Re: [nupic-dev] NuPIC versioning and releases

stewart mackenzie Thu, 14 Nov 2013 09:55:54 -0800

Hi All,

my 2 cents worth:


When following the forking versioning model you stabilize on a
popularly used minor. forget stabilizing on bugfix version Git SHAs
can do that. That version should be "famous" just as python 2.7 rings
a bell.
Over time the codebase feels like its time to stabilize it has its own
character and feel most importantly its already stable. That's when
you stabilize. Its before the moment there are a whole bunch of new
ideas and changes coming in from the community that could
significantly change the code base. terms like code freezing is legacy
SVN architectural failure, time boxing is corporate stuff, it doesn't
apply to open source projects that grow organically. You'll find when
it's time to stabilize maintainers might start making sounds of
holding back pull requests so that they can stabilize. When that
happens the time is becoming ripe to stabilize. They hold off the pull
requests because we are lazy, then a moment comes when you cannot hold
anymore as the community are bitching away then stabilize.
Stabilization is for the larger community whom have millions of
dollars of development time sitting on that version but don't want to
update their code to follow the latest developments but want to use a
stable version.
Its for an Engineer whom is tight on time and money needs to make a
project work and doesn't want to futz about with using his own fork,
but just use a stable fork on /numenta so that he can *also* take
advantage of the community bugfixes as well as his own. He knows that
there won't be any API changes. He knows that it is starting to catch
dust but he doesn't care because it is stable and explicitly made so
by having its own repo.
In response to the chap sitting to the right of Matt. You won't carry
around a stabilization repo. It's becoming legacy, your attention is
focused on development. Besides as a maintainer you don't carry the
codebase around with you on your laptop. You'll just click the green
merge button if it follows coding standards and has an associated
issue on stabilization. Then you move on to the bleeding edge where
its exciting.

Stabilization isn't about the convenience as a developer. Its about
ease of community adoption. Critical for building a larger NuPIC
community.

C4 is meant to keep software projects alive past the lifespan of the
main backing companies. It also makes sure that vendors can't lock the
code down. This include Grok, as strange as that sounds. In a way, now
don't misunderstand me. Grok is NuPIC's greatest possible enemy, yet
most loved one. NuPIC needs to take on its own identity, one that can
nurture the world, and the world it. If it becomes the world nurturing
Grok then trouble will start to boil. Lets not have an Open Office, or
D Language complication. What a pity that would be. It hurts everyone.
NuPIC is reaching adulthood. It'll soon take its own identity
independent of Grok. Grok one day may die, but NuPIC will live on.

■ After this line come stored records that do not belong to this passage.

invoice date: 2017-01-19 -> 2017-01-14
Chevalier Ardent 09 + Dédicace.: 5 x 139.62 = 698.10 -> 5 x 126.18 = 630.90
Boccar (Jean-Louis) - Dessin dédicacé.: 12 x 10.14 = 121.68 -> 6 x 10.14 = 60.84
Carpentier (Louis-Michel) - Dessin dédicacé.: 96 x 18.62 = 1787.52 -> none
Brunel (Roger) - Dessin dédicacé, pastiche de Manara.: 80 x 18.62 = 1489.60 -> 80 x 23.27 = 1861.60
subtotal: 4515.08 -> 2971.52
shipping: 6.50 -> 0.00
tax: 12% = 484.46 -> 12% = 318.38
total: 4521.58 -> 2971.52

Now I want to encourage everyone to think about something.
* Imagine all those hundreds of package managers out there for
windows, linux, macos, they can easily handle an explicit URL to
automatically pull and build the code. Who wants to debug strange
scripting languages to make it 'git checkout numenta-v1.3-stable' -
Its good to make it easy so that those package maintainers can spread
nupic. Package maintainers most likely will just want to download a
zip file. This way they can point to a stabilization fork download URL
without needing git dependencies that might on might not be supported
in their scripting language. Github doesn't allow downloading a zipped
branches. (this point cannot be heavy enough)
* Actually it isn't alot of work maintaining stabilizations.
Paradoxically you'll have more work having to shift gears if you have
versioning using the branching model. What happen is if you click the
wrong dropdown branch etc.
* The branching model encourages too many stabilizations at the wrong
time or even worse stabilization by date releases.
* Stabilization repos will settle down over time to the point that you
will forget about what is going on with it - especially when you're
ten years on. If you follow the branching versioning model you'll get
a strange pull request to an old branch that you as a new developer
know nothing about. What will you make of that Pull Request?
Especially when development ten years on has completely whacked that
section of code. You have to adjust your head.
* Stabilizations encourage money and time pressed individuals to use
your stable versions. Just cause you the developer know how to change
branches that doesn't mean other people know how to get to them.
Imagine someone from CVS needing to get a stable version. They'll
start swearing, using git forks allows you to get it with a simple
'git clone'. Most likely this person will want to download a zip file.
* Stabilization is for legacy software that keeps those old code bases workable.
* Stabilizations build their own subset communities. They have
knowledgeable about what is wrong with that code base. Development
fork developers want the bleeding edge action. Stabilization fork
developers want stability. They are earning their money from this
stable code base.

Response to Marek:
* It really doesn't matter that forking "doesn't follow the git model"
- the git model some say is actually broken - (I agree). What is
important is that you make it painfully easy for the community to use
your software so that your software can spread easily.
* Space is cheap, github won't complain. Fork away!
* You should have like 10 branches on your local development fork. But
the chances are you wont have a single stabilization unless you choose
to build something around something stable that is. Then it'll only be
one.
* You're conflating development and stabilization. Development is done
on the development fork against master. Stabilization too has one
branch -> master and only bugfixes go in there. Those bugfixes can
easily be cherrypicked to development if the bug is present in
development.
* Don't worry about release dates, Stabilize when it "feels" like its time.
* When moving on past stabilization issues are essentially for the
development repo. You don't want issues being created for a bit of
code that was removed 10 years ago, then require everyone to shift
gears, checkout the code base and apply the patch.
* Bugfix issues should be created on the stabilization fork. It gives
a clear history of bugfixes associated with it. (then you can cherry
pick if it's pertinent to development and visa versa)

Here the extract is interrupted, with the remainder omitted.